**To do:** Repeat the records below verbatim, and do not copy their pictures.

---- Source records

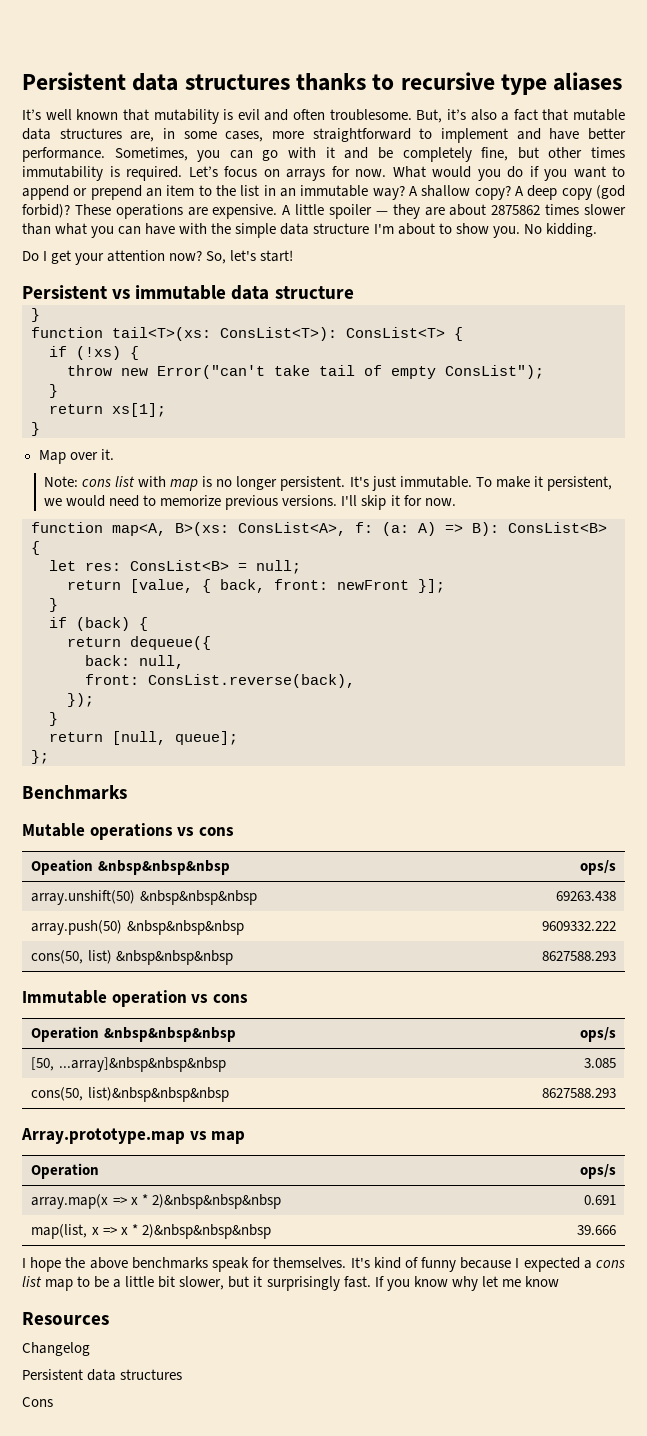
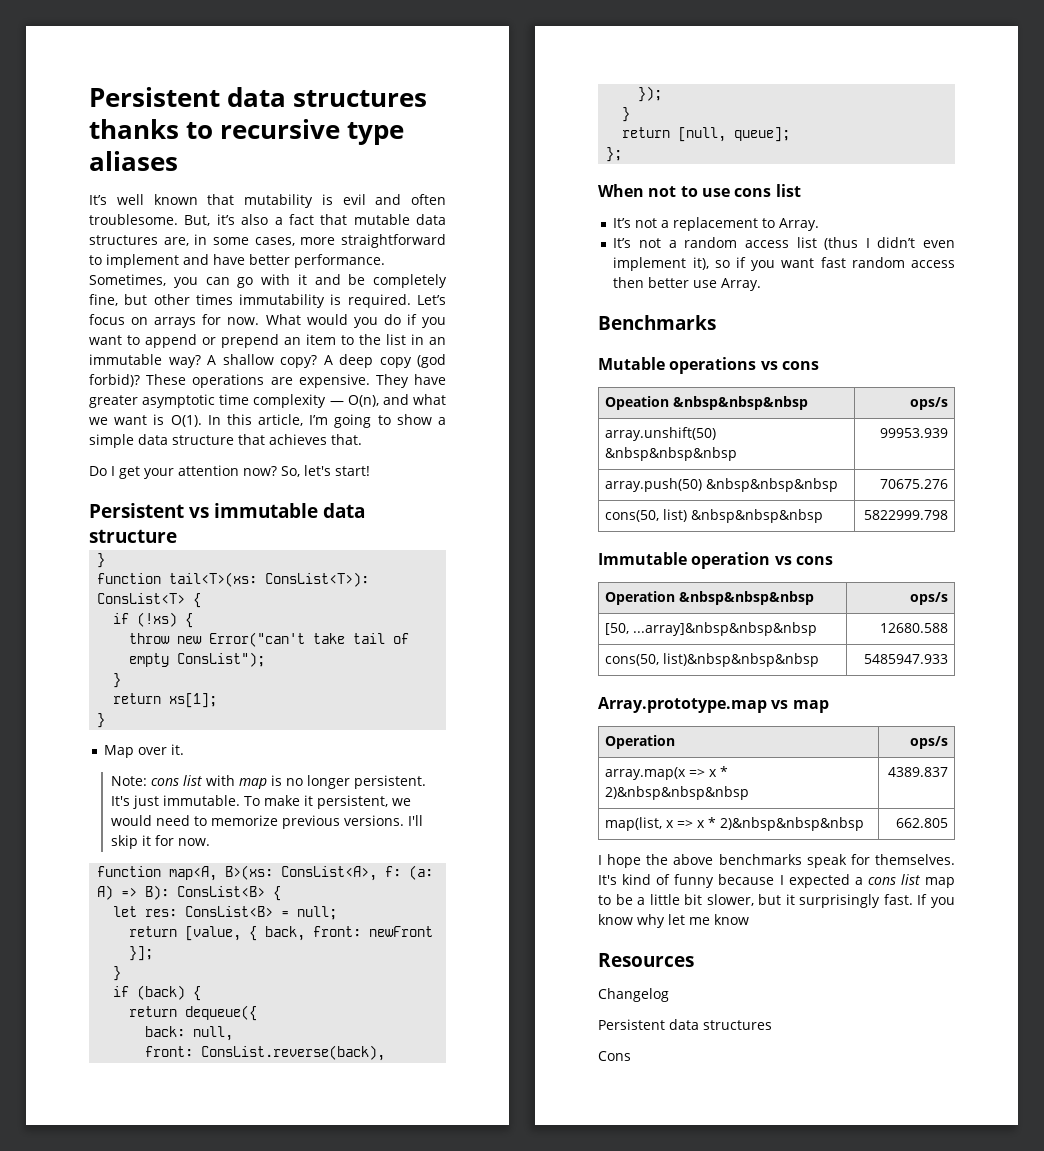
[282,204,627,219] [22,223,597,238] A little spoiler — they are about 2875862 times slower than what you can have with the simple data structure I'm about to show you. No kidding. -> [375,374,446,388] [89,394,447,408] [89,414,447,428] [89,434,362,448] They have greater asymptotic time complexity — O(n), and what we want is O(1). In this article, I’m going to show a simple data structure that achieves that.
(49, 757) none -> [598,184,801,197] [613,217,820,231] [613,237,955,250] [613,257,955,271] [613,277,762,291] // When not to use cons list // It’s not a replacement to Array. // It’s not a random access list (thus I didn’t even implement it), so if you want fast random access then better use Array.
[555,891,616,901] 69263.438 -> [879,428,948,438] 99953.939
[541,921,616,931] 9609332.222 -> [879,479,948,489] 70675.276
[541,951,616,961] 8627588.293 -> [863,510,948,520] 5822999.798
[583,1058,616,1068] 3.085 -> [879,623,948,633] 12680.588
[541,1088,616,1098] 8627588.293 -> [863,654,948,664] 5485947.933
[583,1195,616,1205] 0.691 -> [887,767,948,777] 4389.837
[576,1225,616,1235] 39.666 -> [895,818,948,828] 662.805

--------

**Output of the exercise:**
[282,204,627,219] [22,223,597,238] A little spoiler — they are about 2875862 times slower than what you can have with the simple data structure I'm about to show you. No kidding. -> [375,374,446,388] [89,394,447,408] [89,414,447,428] [89,434,362,448] They have greater asymptotic time complexity — O(n), and what we want is O(1). In this article, I’m going to show a simple data structure that achieves that.
(49, 757) none -> [598,184,801,197] [613,217,820,231] [613,237,955,250] [613,257,955,271] [613,277,762,291] // When not to use cons list // It’s not a replacement to Array. // It’s not a random access list (thus I didn’t even implement it), so if you want fast random access then better use Array.
[555,891,616,901] 69263.438 -> [879,428,948,438] 99953.939
[541,921,616,931] 9609332.222 -> [879,479,948,489] 70675.276
[541,951,616,961] 8627588.293 -> [863,510,948,520] 5822999.798
[583,1058,616,1068] 3.085 -> [879,623,948,633] 12680.588
[541,1088,616,1098] 8627588.293 -> [863,654,948,664] 5485947.933
[583,1195,616,1205] 0.691 -> [887,767,948,777] 4389.837
[576,1225,616,1235] 39.666 -> [895,818,948,828] 662.805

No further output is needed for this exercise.